Les SAS en BD : Qui ose gagne

Ludovic Gobbo et Philippe Zytka sont connus des amateurs de bande dessinée historique pour produire depuis quelques années des albums abordant en bulles quelques hauts faits militaires de la Seconde Guerre mondiale. Après avoir traité des parachutistes du débarquement de Normandie puis du commando Kieffer, les deux auteurs récidivent en s’attaquant cette fois-ci au parcours des parachutistes français du Special Air Service (SAS)1.

Le dessin de Ludovic Gobbo est assurément un des atouts majeurs de cet album.

La trame narrative de leur récit est des plus classiques, faisant en cela écho au dessin, très inspiré de la ligne claire, et compose au final une honnête monographie régimentaire s’articulant autour de quelques figures mythiques. La lecture débute ainsi en Crète en juin 1942 aux côtés du capitaine Bergé puis se poursuit en Tunisie en 1943 dans le sillage de capitaine Bourgoin. C’est bien un volet important de l’histoire de la France Libre qui se dévoile de la sorte. Sans être originale, la formule est néanmoins efficace et offre une bonne introduction au cœur de l’album, constitué par les opérations qui ont lieu au cours de l’été 1944 en Bretagne.

Là viennent s’adjoindre quelques figures devenues mythiques du SAS, à l’instar de Pierre Marienne, André Botella, Emile Bouétard, Charles Deschamps, Henri Deplante... Tous nous plongent au cœur de cet été 1944 breton : les bases Samwest et Dingson, la liaison avec la résistance intérieure, le moulin de la Grée, les parachutages et la fameuse drop zone Baleine, le soutien des populations civiles, le maquis de Saint-Marcel puis la féroce répression allemande et enfin la dislocation jusqu’à la Libération. Les différentes séquences chronologiques s’emboitent rapidement et les pages de l’album défilent à un rythme réellement haletant.

Néanmoins, le lecteur avisé est parfois frustré de ne pas voir retranscrits en bulles certains éléments pourtant essentiels de l’histoire de la Seconde Guerre mondiale et des SAS en particulier. La dimension idéologique du conflit est ainsi largement gommée, écueil classique dans ce type d’album mais qui est toujours dérangeant dans un volume en grande partie destiné à la jeunesse. Le paradoxe est ici que la collaboration est sans doute surreprésentée par rapport à la répression nazie elle-même.

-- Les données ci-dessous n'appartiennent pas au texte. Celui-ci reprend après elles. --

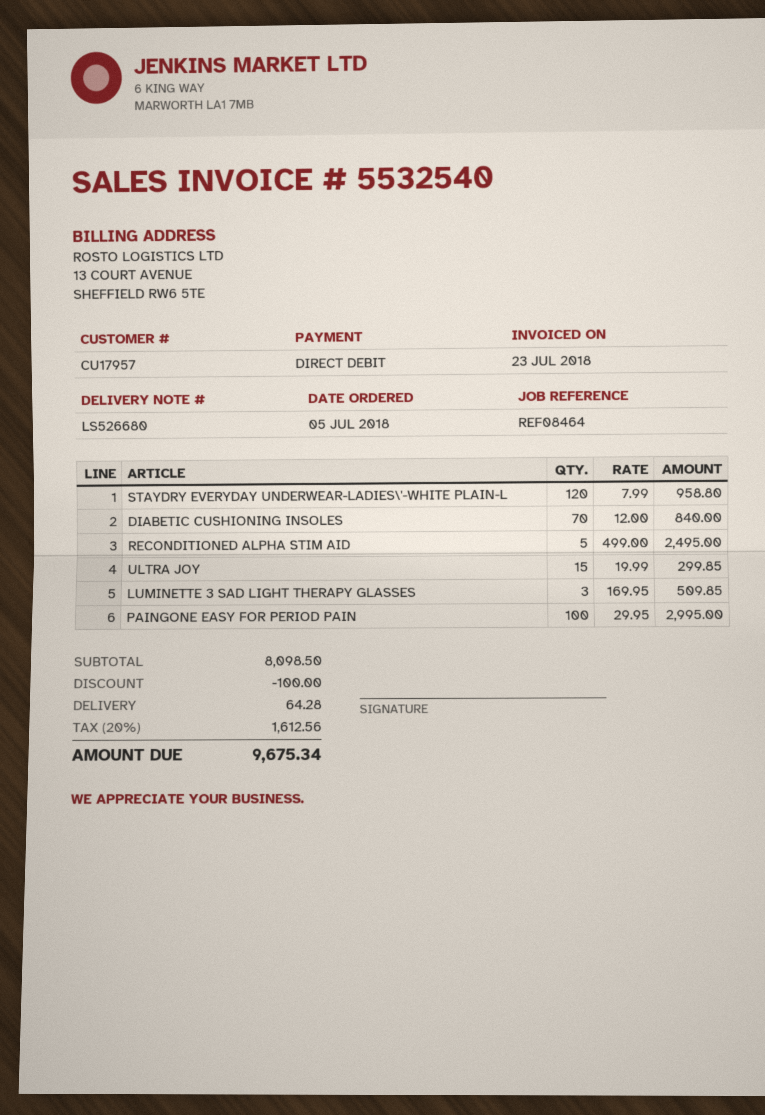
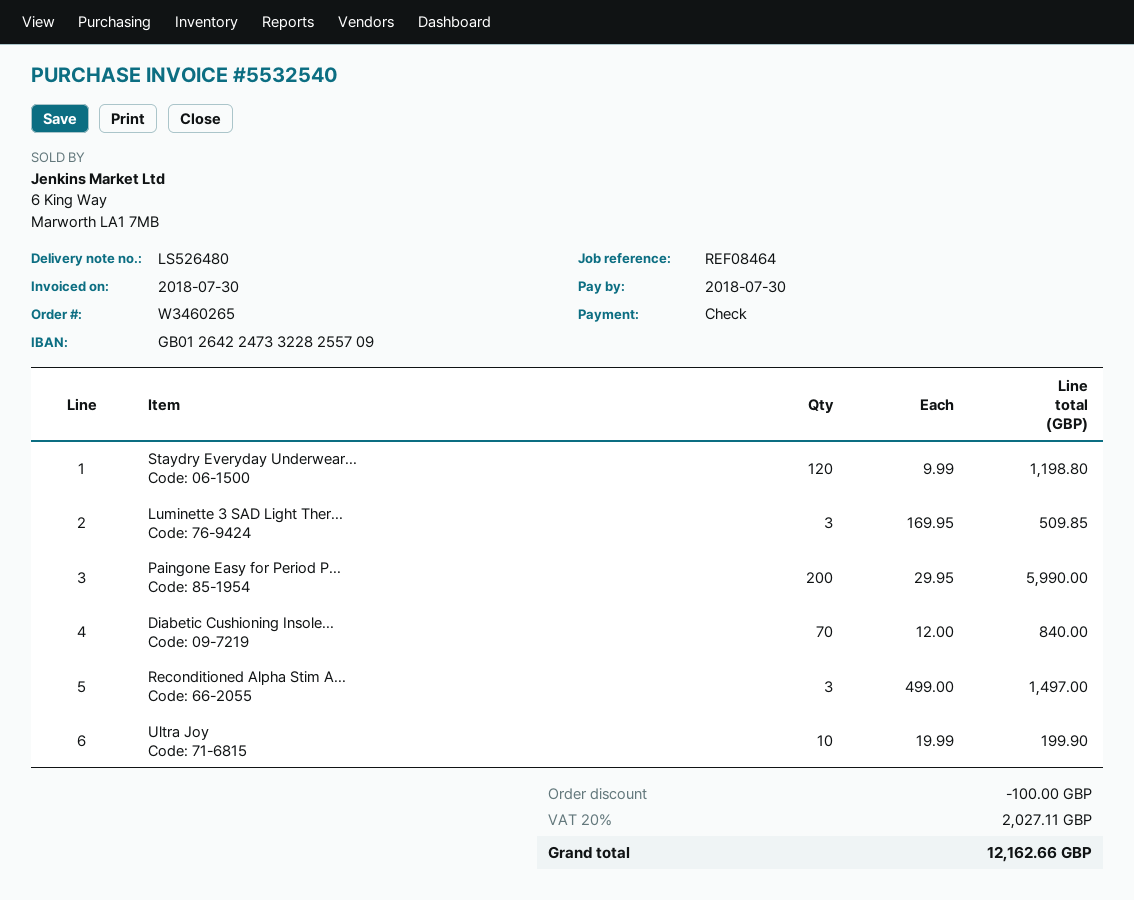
delivery note number: LS526680 -> LS526480
invoice date: 2018-07-23 -> 2018-07-30
payment method: direct debit -> cheque
STAYDRY EVERYDAY UNDERWEAR-LADIES\'-WHITE PLAIN-L: 120 x 7.99 = 958.80 -> 120 x 9.99 = 1198.80
RECONDITIONED ALPHA STIM AID: 5 x 499.00 = 2495.00 -> 3 x 499.00 = 1497.00
ULTRA JOY: 15 x 19.99 = 299.85 -> 10 x 19.99 = 199.90
PAINGONE EASY FOR PERIOD PAIN: 100 x 29.95 = 2995.00 -> 200 x 29.95 = 5990.00
shipping: 64.28 -> none
tax: 20% = 1612.56 -> 20% = 2027.11
total: 9675.34 -> 12162.66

Par ailleurs, à en croire les auteurs, la Résistance bretonne ne semble pas outre mesure politisée alors qu’il s’agit là d’une donnée relativement importante pour les parachutistes SAS, à tel point que l’on s’est parfois demandé si leur mission n’était pas aussi politique.

L'album plonge le lecteur au coeur de l'action des SAS.

En définitive, Ludovic Gobbo et Philippe Zytka proposent un album qui restitue parfaitement l’épopée des parachutistes français du Special Air Service en Bretagne pendant l’été 1944 mais qui, contre toute attente, peine à en livrer une histoire fine. Si cette lecture n’est pas pour autant à proscrire, au contraire même !, elle ne saurait néanmoins constituer autre chose qu’une sorte de hors d’œuvre introduisant aux travaux d’historiens tels que David Portier, Olivier Porteau ou Yann Lagadec, auteurs ayant sur ce sujet largement contribué au renouvellement des connaissances.

Erwan LE GALL

GOBBO, Ludovic et ZYTKA Philippe, Commandos SAS Qui Ose gagne 1942-1945, Paris, Editions du Triomphe, 2014.

 

 

 

1 GOBBO, Ludovic et ZYTKA Philippe, Commandos SAS Qui Ose gagne 1942-1945, Paris, Editions du Triomphe, 2014.